All 305 seats in the National Assembly
|  | First party |  |
| Leader | Petar Živković |  |
| Party | JRSD |  |
| Seats won | 305 |  |
| Popular vote | 2,324,395 |  |
| Percentage | 100% |  |
| Prime Minister before election Petar Živković JRSD | Prime Minister after election Petar Živković JRSD |

= 1931 Yugoslavian parliamentary election =

Parliamentary elections were held in Yugoslavia on 8 November 1931. Voters were presented with a single list of candidates supporting the royal dictatorship of King Alexander. The list was headed by Prime Minister Petar Živković.

==Background==

Alexander abolished the Vidovdan Constitution, prorogued the National Assembly and introduced a personal dictatorship on 6 January 1929. The next day, General Petar Živković became prime minister, heading the regime's Yugoslav Radical Peasants' Democracy.

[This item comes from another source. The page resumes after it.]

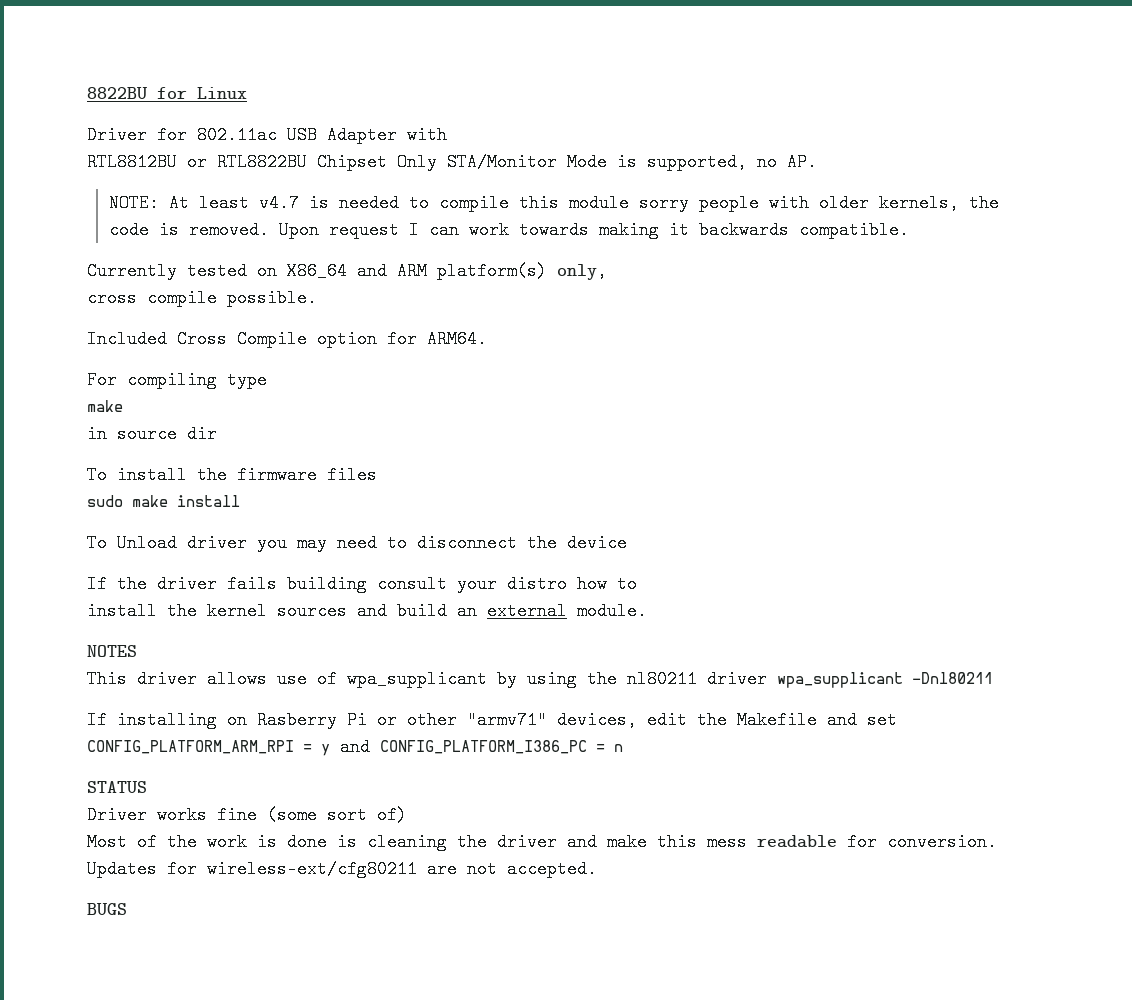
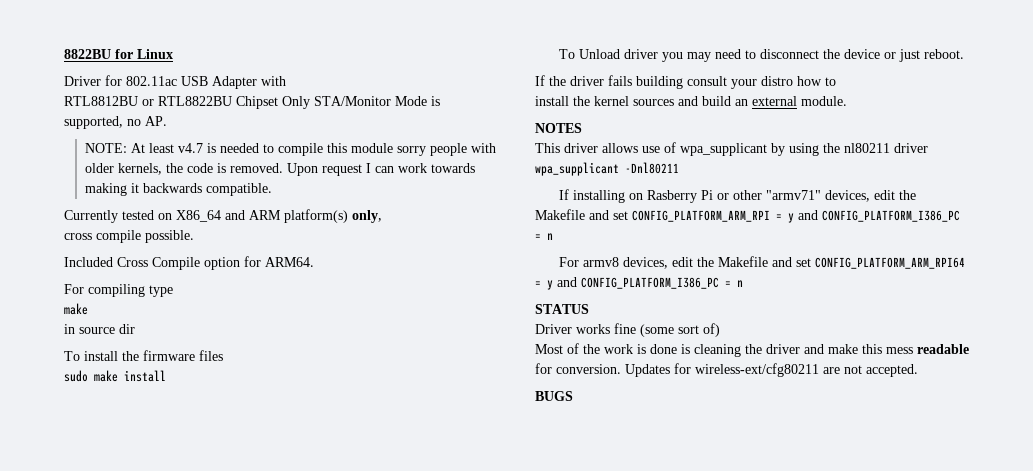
(627, 543) none -> [883,49,964,62] or just reboot.
(623, 748) none -> [558,256,965,269] [535,277,743,290] // For armv8 devices, edit the Makefile and set CONFIG_PLATFORM_ARM_RPI64 = y and CONFIG_PLATFORM_I386_PC = n

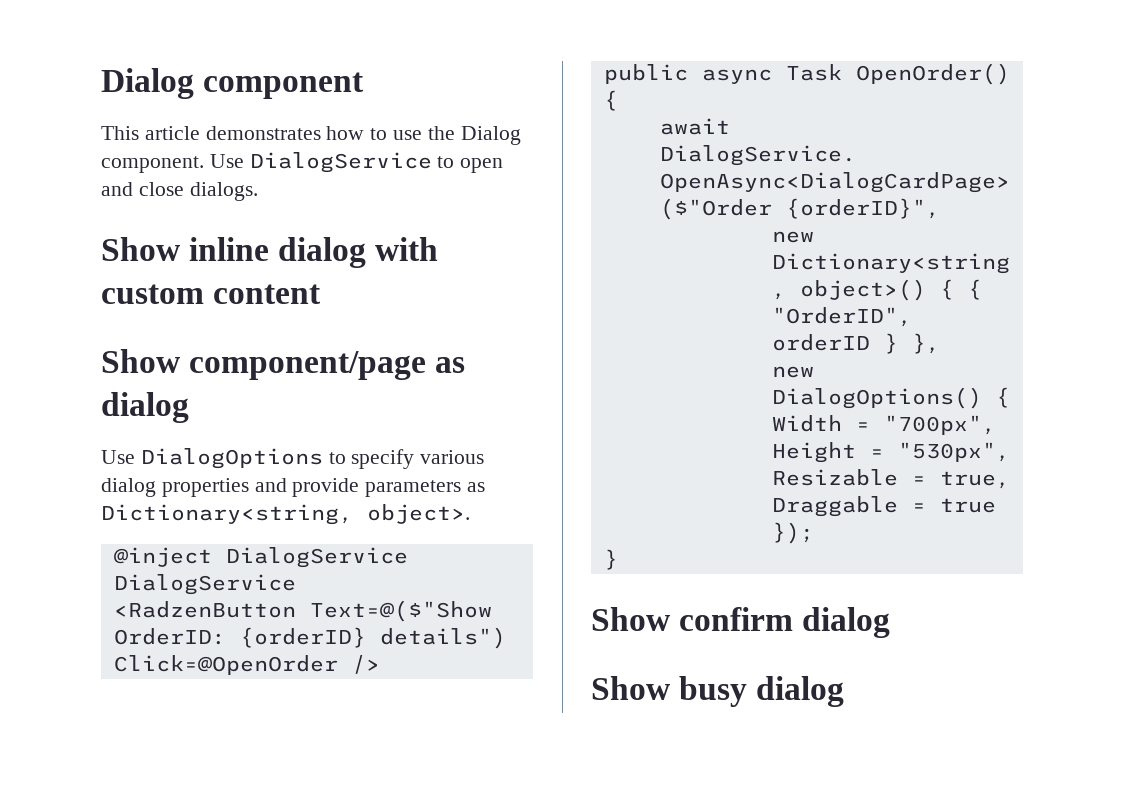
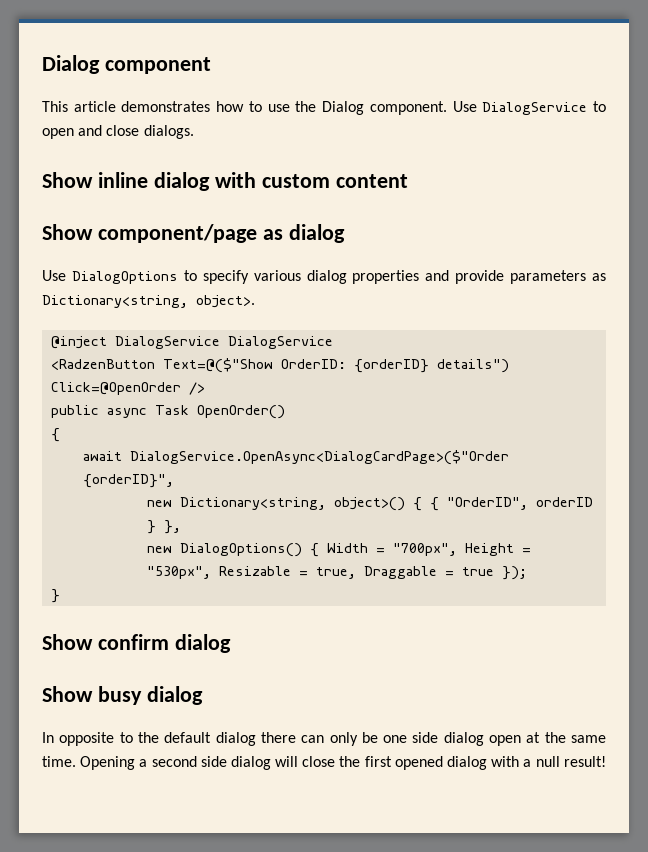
(845, 691) none -> [42,732,606,746] [42,756,606,770] // In opposite to the default dialog there can only be one side dialog open at the same time. Opening a second side dialog will close the first opened dialog with a null result!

A new constitution was promulgated in September 1931, under which the elections were held.

==Results==

| Party |  | Votes | % | Seats |
|  | Yugoslav Radical Peasants' Democracy | 2,324,395 | 100.00 | 305 |
| Total |  | 2,324,395 | 100.00 | 305 |
| Registered voters/turnout |  | 3,560,278 | – |  |
Source: Nohlen et al.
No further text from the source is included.